I've just started completely ignoring reviews on Amazon. I can send stuff back if it's not up to quality (UK - I realise the this may not apply globally), so it's not worth my time trying to determine what reviews are/aren't real.
Amazon still ends up getting my custom as many other sites have more awkward returns processes or are not competitive on price.
I agree. I used to do a lot of shopping on amazon. I cancelled prime and don't look there at all now. It seems for a long time they knowingly helped sellers defraud consumers with fake reviews, allowed pay/free product for reviews, hid the reviews pointing it out, and basically all around helped these companies lie to amazon customers.
now they're responding but its been years and years of this.

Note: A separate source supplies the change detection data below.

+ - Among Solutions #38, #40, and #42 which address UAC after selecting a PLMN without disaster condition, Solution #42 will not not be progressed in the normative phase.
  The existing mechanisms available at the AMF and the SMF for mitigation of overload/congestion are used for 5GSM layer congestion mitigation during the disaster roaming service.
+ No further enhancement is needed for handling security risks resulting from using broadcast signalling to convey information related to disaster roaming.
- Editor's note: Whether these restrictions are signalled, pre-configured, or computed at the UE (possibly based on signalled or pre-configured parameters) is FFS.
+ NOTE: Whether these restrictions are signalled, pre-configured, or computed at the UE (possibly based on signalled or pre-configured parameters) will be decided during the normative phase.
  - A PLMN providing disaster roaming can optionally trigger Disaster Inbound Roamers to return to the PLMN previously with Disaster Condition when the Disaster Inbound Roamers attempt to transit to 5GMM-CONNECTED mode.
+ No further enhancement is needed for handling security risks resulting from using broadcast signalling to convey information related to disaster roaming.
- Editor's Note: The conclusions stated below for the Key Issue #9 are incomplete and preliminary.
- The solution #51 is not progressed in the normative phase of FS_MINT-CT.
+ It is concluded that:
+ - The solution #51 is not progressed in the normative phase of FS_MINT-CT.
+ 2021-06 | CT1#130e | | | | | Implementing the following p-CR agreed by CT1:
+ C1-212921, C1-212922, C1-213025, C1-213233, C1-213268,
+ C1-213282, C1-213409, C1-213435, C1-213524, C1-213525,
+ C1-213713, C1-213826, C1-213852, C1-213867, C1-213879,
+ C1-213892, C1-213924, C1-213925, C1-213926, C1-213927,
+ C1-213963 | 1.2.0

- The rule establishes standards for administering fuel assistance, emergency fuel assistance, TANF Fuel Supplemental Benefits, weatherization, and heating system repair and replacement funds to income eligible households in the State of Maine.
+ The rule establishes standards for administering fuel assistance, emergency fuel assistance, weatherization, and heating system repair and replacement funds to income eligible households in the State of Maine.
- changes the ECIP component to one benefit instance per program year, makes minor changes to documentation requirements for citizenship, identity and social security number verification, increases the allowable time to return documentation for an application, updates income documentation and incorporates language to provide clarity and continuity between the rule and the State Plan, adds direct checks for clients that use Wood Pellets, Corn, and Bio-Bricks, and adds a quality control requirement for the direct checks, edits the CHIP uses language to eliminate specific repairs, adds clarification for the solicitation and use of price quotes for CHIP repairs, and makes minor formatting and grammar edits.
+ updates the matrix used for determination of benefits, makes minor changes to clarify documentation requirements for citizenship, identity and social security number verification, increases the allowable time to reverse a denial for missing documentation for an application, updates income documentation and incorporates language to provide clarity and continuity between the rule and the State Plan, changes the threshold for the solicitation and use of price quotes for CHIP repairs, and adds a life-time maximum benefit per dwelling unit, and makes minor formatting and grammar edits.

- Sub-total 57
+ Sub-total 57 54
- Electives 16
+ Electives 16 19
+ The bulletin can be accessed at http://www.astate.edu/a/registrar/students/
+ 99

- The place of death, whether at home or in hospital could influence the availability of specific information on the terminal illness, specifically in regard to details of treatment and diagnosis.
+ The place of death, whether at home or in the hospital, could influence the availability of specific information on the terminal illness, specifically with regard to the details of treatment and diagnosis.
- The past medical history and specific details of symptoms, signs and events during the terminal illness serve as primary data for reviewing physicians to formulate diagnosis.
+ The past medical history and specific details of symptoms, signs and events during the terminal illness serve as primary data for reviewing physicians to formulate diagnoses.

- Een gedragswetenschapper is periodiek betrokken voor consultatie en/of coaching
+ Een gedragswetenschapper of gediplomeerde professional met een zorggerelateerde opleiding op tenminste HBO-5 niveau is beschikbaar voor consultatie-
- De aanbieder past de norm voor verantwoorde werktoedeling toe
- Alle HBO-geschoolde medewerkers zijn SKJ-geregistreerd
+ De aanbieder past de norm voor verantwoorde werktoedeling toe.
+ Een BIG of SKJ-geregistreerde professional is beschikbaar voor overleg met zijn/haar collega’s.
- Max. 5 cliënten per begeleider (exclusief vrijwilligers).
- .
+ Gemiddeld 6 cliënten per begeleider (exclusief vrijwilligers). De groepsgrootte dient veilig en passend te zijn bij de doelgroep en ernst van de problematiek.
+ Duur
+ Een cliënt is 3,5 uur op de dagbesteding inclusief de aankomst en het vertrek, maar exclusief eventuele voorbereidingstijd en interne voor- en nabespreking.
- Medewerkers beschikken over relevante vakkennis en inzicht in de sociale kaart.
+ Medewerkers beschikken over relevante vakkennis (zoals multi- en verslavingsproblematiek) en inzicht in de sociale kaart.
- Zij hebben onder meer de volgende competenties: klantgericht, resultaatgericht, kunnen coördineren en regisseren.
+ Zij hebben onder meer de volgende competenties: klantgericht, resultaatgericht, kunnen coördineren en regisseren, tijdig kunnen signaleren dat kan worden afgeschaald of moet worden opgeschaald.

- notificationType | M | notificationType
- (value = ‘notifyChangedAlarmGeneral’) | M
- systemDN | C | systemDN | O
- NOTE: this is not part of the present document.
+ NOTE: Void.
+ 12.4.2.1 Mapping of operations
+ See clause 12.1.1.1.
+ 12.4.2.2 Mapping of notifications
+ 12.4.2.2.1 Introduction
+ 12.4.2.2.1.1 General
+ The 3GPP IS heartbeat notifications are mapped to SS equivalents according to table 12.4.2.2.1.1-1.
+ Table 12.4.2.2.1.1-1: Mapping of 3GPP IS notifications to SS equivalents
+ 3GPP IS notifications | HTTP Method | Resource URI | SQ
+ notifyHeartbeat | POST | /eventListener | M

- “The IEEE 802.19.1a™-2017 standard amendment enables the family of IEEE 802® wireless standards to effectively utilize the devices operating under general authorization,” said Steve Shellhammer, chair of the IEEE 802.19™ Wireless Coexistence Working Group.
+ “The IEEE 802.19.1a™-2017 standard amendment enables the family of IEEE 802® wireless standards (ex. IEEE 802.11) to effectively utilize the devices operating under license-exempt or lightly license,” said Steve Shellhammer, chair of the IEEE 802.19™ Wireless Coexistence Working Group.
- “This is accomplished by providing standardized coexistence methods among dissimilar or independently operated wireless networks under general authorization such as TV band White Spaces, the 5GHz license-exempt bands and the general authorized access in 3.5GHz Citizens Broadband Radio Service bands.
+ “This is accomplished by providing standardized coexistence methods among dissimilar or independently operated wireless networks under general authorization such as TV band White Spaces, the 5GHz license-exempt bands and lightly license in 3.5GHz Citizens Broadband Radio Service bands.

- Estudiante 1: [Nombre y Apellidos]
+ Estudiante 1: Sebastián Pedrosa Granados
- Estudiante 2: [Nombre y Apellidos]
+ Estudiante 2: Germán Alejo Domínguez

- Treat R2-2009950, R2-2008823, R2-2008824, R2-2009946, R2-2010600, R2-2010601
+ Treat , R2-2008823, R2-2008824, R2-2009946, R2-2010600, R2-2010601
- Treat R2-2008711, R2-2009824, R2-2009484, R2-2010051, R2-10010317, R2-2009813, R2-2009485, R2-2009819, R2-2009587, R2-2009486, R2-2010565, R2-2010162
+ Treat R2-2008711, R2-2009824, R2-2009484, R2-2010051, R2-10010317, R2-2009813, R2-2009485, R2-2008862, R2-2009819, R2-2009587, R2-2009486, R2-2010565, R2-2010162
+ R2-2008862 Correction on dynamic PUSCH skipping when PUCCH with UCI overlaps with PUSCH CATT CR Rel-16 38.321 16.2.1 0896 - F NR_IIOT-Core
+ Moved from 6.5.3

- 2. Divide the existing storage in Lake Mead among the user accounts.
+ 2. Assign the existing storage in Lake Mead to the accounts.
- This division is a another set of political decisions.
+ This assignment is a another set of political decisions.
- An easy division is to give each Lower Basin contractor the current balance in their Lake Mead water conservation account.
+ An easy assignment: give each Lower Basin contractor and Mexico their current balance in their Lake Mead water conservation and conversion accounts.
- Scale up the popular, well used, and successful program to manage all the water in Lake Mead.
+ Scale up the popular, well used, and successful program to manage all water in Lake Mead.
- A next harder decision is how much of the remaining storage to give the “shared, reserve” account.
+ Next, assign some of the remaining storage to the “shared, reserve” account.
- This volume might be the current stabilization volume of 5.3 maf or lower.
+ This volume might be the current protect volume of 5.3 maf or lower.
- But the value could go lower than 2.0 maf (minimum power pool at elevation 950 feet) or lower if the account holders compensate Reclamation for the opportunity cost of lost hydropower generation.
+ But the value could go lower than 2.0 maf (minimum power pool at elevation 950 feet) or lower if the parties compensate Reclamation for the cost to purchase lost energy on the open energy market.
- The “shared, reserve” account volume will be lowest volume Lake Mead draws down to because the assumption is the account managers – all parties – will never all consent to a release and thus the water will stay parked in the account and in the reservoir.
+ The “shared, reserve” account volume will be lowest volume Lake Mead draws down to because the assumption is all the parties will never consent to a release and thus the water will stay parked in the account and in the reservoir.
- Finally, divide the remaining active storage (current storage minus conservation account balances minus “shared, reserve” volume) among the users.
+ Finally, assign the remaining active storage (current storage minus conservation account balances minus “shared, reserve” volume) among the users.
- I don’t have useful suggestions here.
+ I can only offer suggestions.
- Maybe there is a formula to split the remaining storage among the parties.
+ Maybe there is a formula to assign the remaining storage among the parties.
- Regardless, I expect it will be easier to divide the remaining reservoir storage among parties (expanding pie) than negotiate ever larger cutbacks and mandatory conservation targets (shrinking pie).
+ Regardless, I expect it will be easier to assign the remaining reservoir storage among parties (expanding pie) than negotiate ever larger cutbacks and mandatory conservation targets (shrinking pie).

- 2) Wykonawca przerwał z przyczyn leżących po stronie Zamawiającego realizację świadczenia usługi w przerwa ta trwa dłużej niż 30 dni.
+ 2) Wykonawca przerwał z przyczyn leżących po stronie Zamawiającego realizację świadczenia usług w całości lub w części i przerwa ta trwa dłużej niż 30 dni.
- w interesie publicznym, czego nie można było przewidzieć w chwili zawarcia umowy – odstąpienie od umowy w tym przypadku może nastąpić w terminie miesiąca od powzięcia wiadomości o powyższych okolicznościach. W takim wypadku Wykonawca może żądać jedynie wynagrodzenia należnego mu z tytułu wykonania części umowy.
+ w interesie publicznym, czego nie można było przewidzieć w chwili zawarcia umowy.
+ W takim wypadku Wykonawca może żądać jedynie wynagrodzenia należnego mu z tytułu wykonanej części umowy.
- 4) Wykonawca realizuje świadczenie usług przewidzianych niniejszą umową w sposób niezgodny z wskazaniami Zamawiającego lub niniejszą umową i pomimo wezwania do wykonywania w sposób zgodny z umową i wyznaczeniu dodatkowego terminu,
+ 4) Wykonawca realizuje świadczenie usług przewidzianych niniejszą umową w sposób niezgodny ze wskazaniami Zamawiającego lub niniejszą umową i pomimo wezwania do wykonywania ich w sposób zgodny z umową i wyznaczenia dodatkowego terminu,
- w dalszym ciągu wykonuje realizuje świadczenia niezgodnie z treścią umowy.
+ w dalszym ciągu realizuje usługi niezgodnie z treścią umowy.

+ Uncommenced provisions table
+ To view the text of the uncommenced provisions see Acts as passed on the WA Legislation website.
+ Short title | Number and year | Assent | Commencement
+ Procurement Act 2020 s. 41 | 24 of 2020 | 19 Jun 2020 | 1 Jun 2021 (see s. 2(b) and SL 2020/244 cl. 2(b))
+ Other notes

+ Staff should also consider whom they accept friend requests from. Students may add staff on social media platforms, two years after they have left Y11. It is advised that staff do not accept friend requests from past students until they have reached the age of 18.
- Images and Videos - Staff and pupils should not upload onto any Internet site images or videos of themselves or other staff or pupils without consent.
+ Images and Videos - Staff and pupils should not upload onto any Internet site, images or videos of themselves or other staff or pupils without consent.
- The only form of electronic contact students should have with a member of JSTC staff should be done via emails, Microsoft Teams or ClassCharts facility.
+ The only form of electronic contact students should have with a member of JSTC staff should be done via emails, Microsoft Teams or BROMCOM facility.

Give it a week and they will all be back. Amazon will delist and then reinstate as a form of off-contract punishment in my experience.
I once worked for a company that got delisted for a week because they did something Amazon didn't like (Over chat a support agent suggested the customer got a replacement part from a plumbing parts company rather than amazon.com because they didn't stock it, and they got delisted for suggesting a customer goes to a store that wasn't Amazon. This is where we learnt that Amazon is automatically scanning support requests for the mention of other stores and will issue automatic bans if you mention them!). It was a small company (<$5m sales revenue) but was still tens of thousands of pounds of revenue!
It seems like Amazon doesn't have any teeth for some countries. For US sellers, for example, an EIN is a fairly good deterrent as it's cost prohibitive to create a bunch of them for small scale selling. It seems like whatever the equivalent of an EIN is for some countries must be cheap to recycle.
We need a regulator to crack down on Amazon. There are so many products with fake certificates, unsafe or straight up scams. If you report those nothing happens.
It's an impossible problem to solve completely. The most trusted of reviewers can still be bought out, for a price.
I think the best way to improve things is via increased transparency - If I can read a reviewer's past reviews, I can make a better-informed judgement of their reviewing integrity.
I usually check the rating. If its 4-5 stars, then I will proceed to reading a few 5 stars, and a few 1 stars. You can usually tell if the reviews are real and this also helps you decide if the negatives matter to you.
I bought a vaccuum recently and did this process. One of the 1 star reviews was something to the effect of, "this vacuum sucks too hard. Its a workout to use". I have 2 huskies and a sea of fur to contend with, so this 1 star was a 5 star to me.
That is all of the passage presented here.